Le dernier rapport de Leadership avisé RBC, intitulé « Démystification de la gestion de l’offre », traite des avantages et des inconvénients du système et de son rôle dans les guerres commerciales.
Une « Amérique du Nord » pleine de ressources
Le Canada et les États-Unis ont augmenté leurs exportations de produits de base au cours des dix dernières années, puisque les deux pays exploitent les ressources constituant leur richesse. Le dernier rapport de la Conférence des Nations Unies sur le commerce et le développement (CNUCED) révèle que ces deux pays, qui constituent l’« Amérique du Nord », ont enregistré une hausse des exportations combinées de produits de base de 10,8 % du total mondial il y a dix ans à 13,1 % en 2023. La part de marché des autres régions a à peine augmenté ou même diminué durant cette même période.

Concentration des produits de base : Les exportations de produits de base du Canada, qui comprennent ceux liés à l’énergie, aux mines ou à l’agriculture, selon la définition de la CNUCED, ont atteint 55,8 % du total des exportations de produits de base de 2021 à 2023, contre 53,3 % de 2012 à 2014. La dépendance des États-Unis est encore plus marquée : les produits liés à ces trois secteurs sont passés de 29,5 % du total des exportations américaines de produits de base à 35,5 % durant cette période. Comme les deux pays ont désigné l’énergie, l’agriculture et les mines comme des aspects prioritaires en matière d’exportation, ils pourraient accroître leur dépendance aux produits de base de ces trois secteurs, et à la volatilité de leurs prix.
Croissance de l’agriculture : Au Canada, le secteur de l’agriculture a réussi à augmenter sa part du marché des exportations de 14,7 % à 16,7 %. Pour sa part, le secteur de l’énergie a très peu progressé à 17,4 %. Aux États-Unis, tout se rapportait à l’évolution du schiste et à la révolution du gaz naturel liquéfié (GNL).
Contraction des produits de base : À l’échelle mondiale, les exportations de produits de base représentent maintenant 32,7 % de la valeur des échanges internationaux, contre 35,5 % il y a dix ans.

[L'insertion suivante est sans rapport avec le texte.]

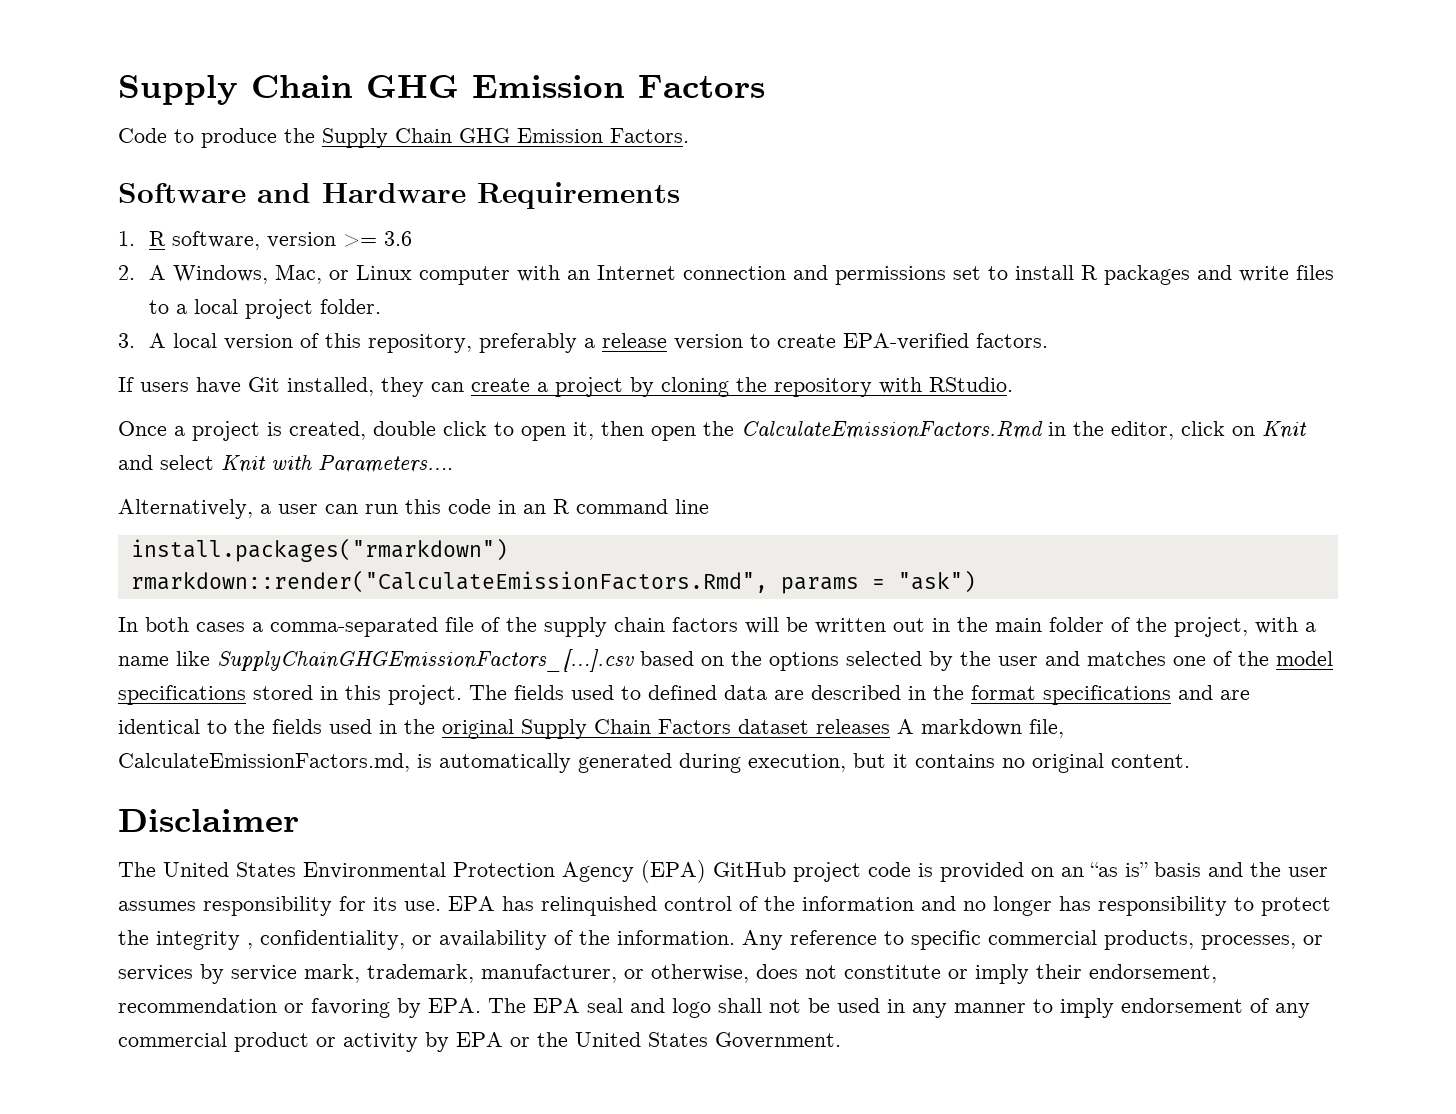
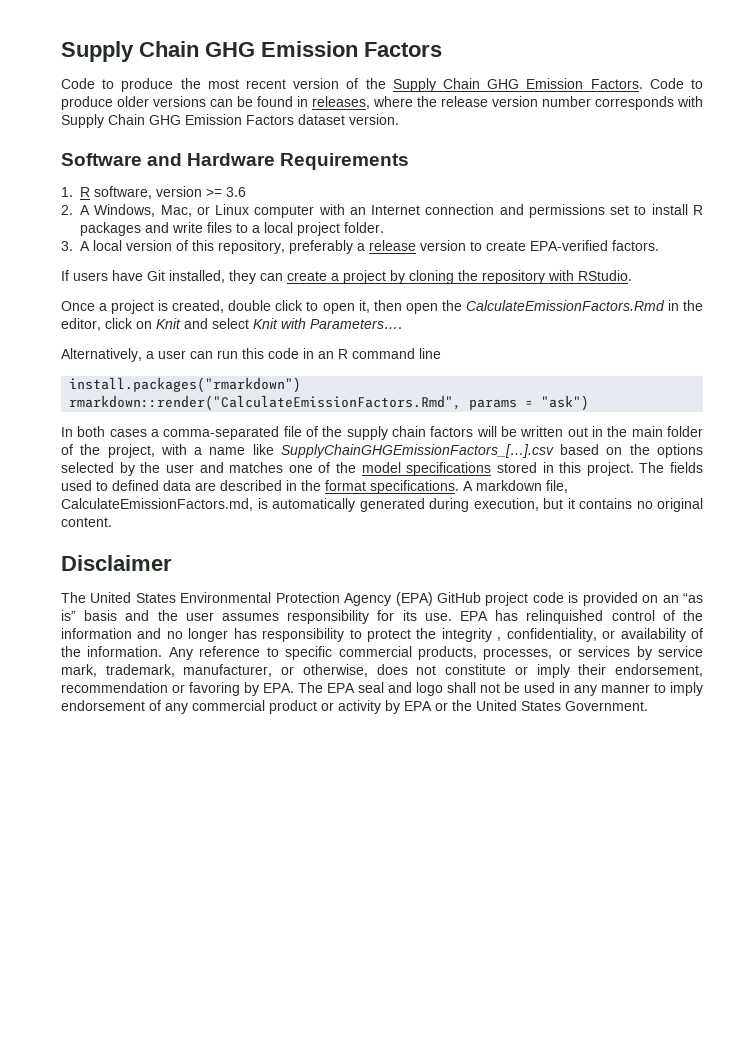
- Code to produce the Supply Chain GHG Emission Factors.
+ Code to produce the most recent version of the Supply Chain GHG Emission Factors. Code to produce older versions can be found in releases, where the release version number corresponds with Supply Chain GHG Emission Factors dataset version.
- The fields used to defined data are described in the format specifications and are identical to the fields used in the original Supply Chain Factors dataset releases A markdown file, CalculateEmissionFactors.md, is automatically generated during execution, but it contains no original content.
+ The fields used to defined data are described in the format specifications. A markdown file, CalculateEmissionFactors.md, is automatically generated during execution, but it contains no original content.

Efforts de diversification Les pays qui exportent principalement des matières premières pourraient ne pas profiter des avantages plus considérables du commerce mondial, stimulé par la diversification, l’innovation et la production à valeur ajoutée. La mise en garde de la CNUCED visait les pays en développement, mais les entreprises canadiennes souhaitant accroître leur présence dans les secteurs des mines, de l’énergie et de l’agriculture peuvent en tenir compte.
Le mot de la fin
« Notre objectif n’est pas de conclure une entente à tout prix. »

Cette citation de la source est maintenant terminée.